“Data Scientist is the sexiest job of the 21st century” – Harvard Business Review
“140,000 to 190,000 unfilled data scientist positions by 2018“ – McKinsey
“Expect a shortage of over 100,000 data scientists by 2020” – Gartner
Unarguably, in today’s hyper-competitive marketplace, Data Science plays an indispensable role for organizations to personalize experiences and create value out of their data. Analyzing large data sets without preset defined rules or scope for analysis to uncover insights, a sublime concept till a few years ago, will form the key basis of competition in the future to significantly unlock business value, unleashing new waves of productivity for businesses, enabling a culture of innovation, and reinvigorating internal processes, as long as the right ecosystem and enablers are put in place.
Numerous articles today are buzzing with this glamourous new word in the Analytics world i.e. Data Science or Data Scientist. So what exactly is Data Science or this hype around Data Scientist?

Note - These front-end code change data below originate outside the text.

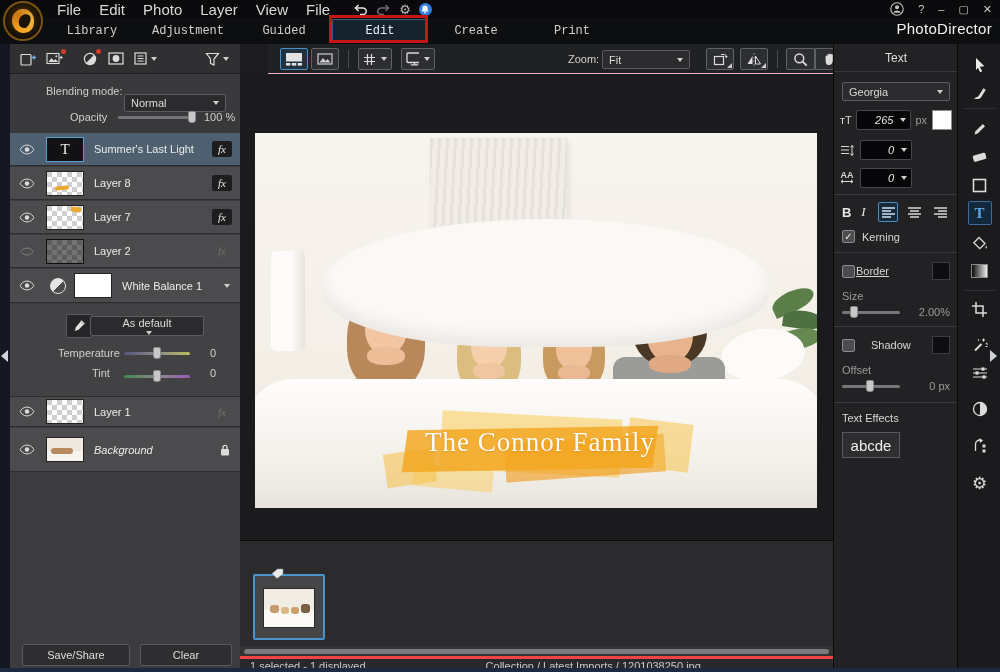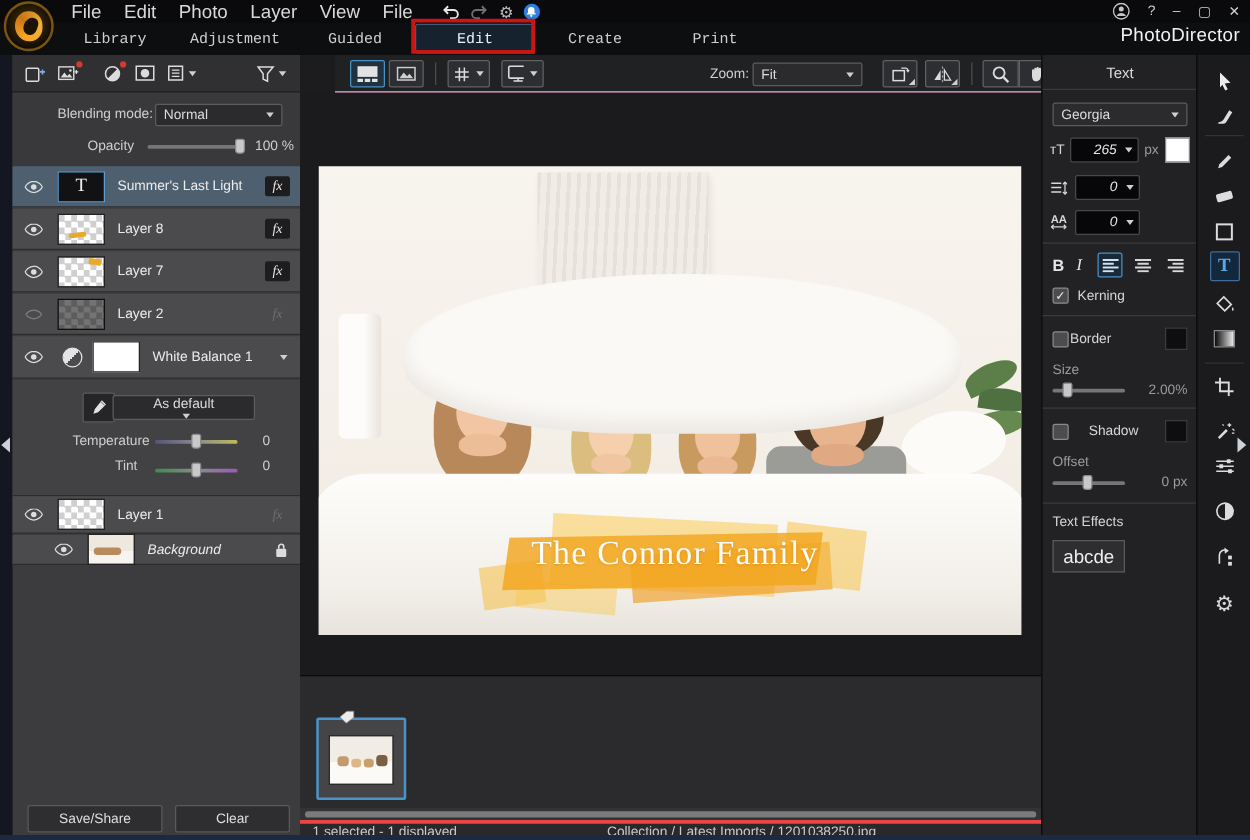"Normal" div.abs { top: 8px -> 19px }
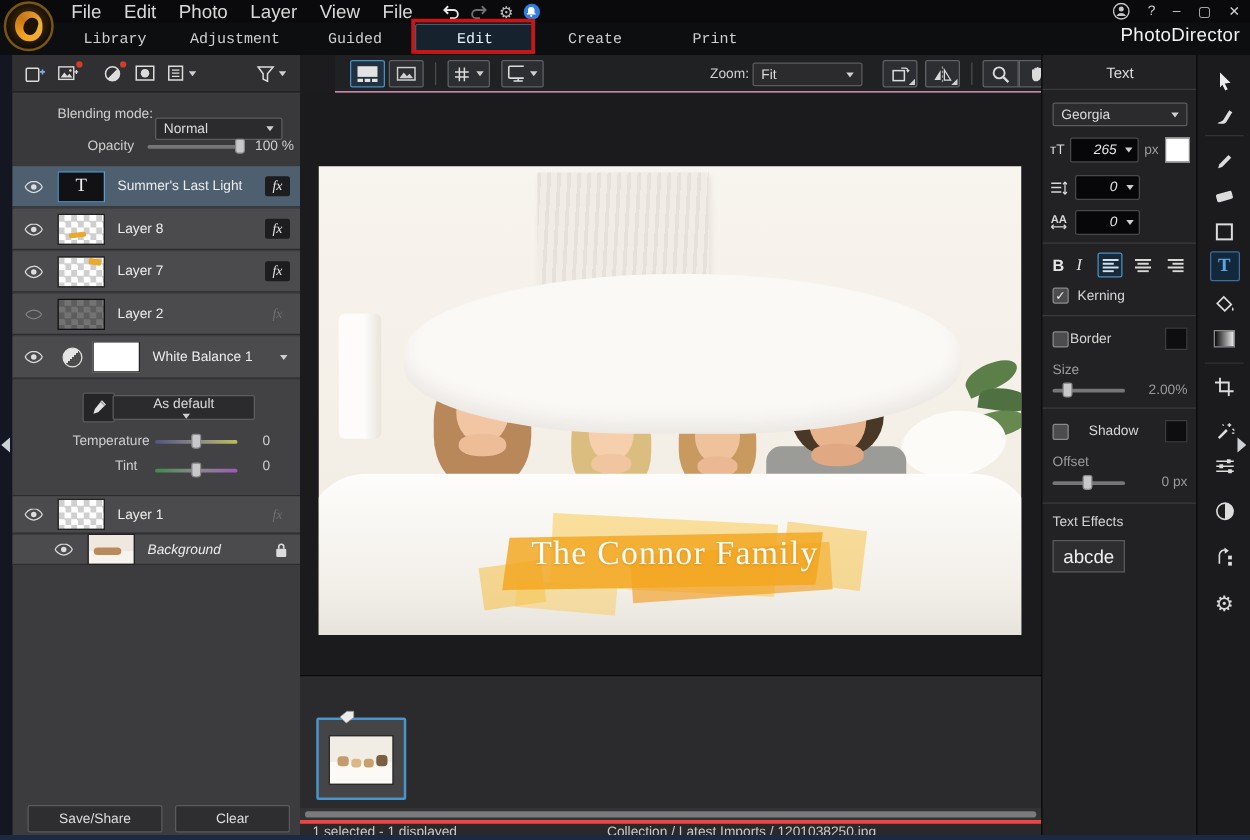"Border" div.rp-row { text-decoration: none -> underline }
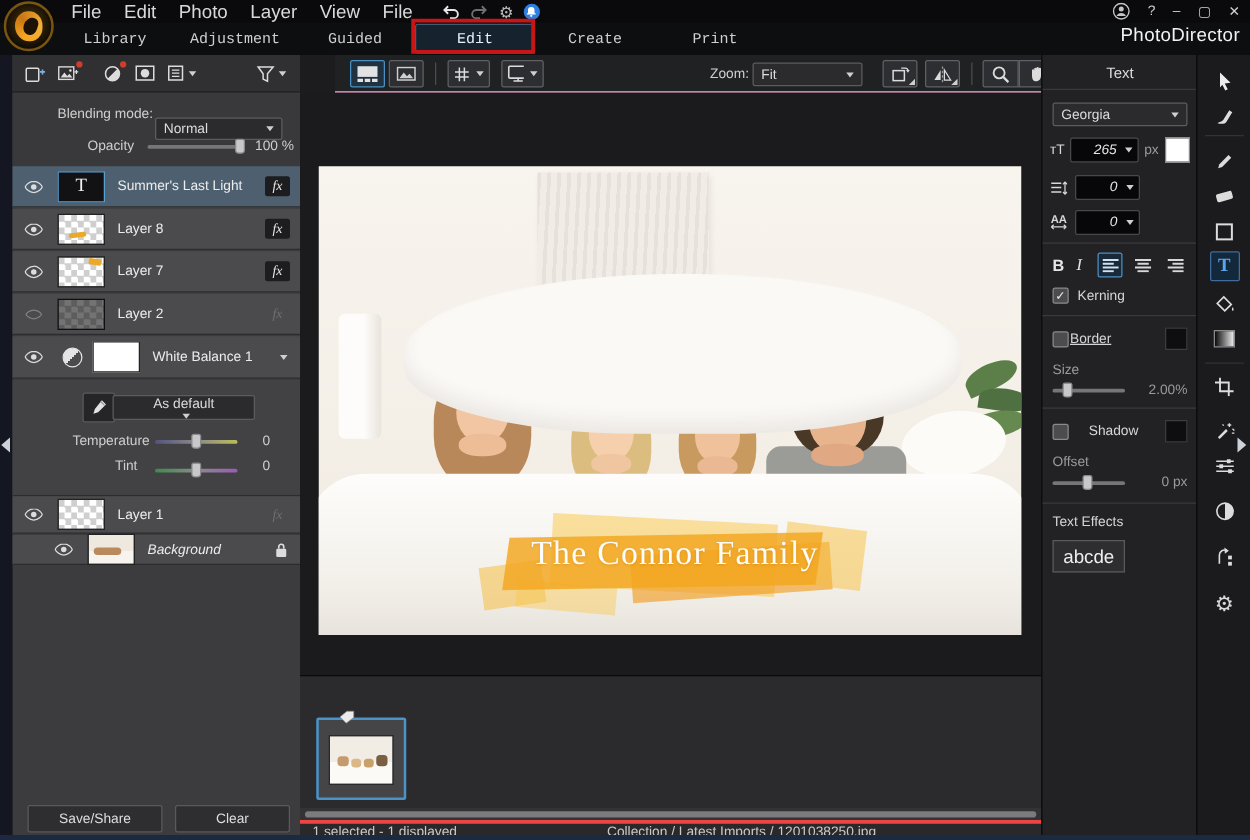"Background" div.layer-row { height: 24px -> 44px; padding-left: 24px -> none }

Frankly speaking, multiple definitions, roles, job descriptions exist making it harder for businesses to understand what truly is the role about and the ROI out of making any additional investments. To me Data Science means mining actionable and sensible insights from the multiple data formats leveraging mathematics, statistics, machine learning etc. Data scientists typically analyze data sets, or data depositories that are maintained within an organization or scrape publically available data, and look at both upstream/downstream to enable business value transformation across the value chain. Data scientists are well-equipped with relevant statistical models and analyze voluminous past/current data stacks to derive recommendations and suggestions for optimal business decision making. Data scientists are typically an integral part of the marketing and planning process to unravel useful insights and derive statistical data for planning, execution and keeping track of result-driven business strategies. Training a resource as a data scientist means having abilities to think and operate as scientists, delving deep into the art of rigorous hypothesis testing and experimental design best practices. Leading data scientists across the globe have the experience of dirtying their hands with real-world data taken from the industry to draw actionable insights about that data that can be effectively leveraged by the business for future.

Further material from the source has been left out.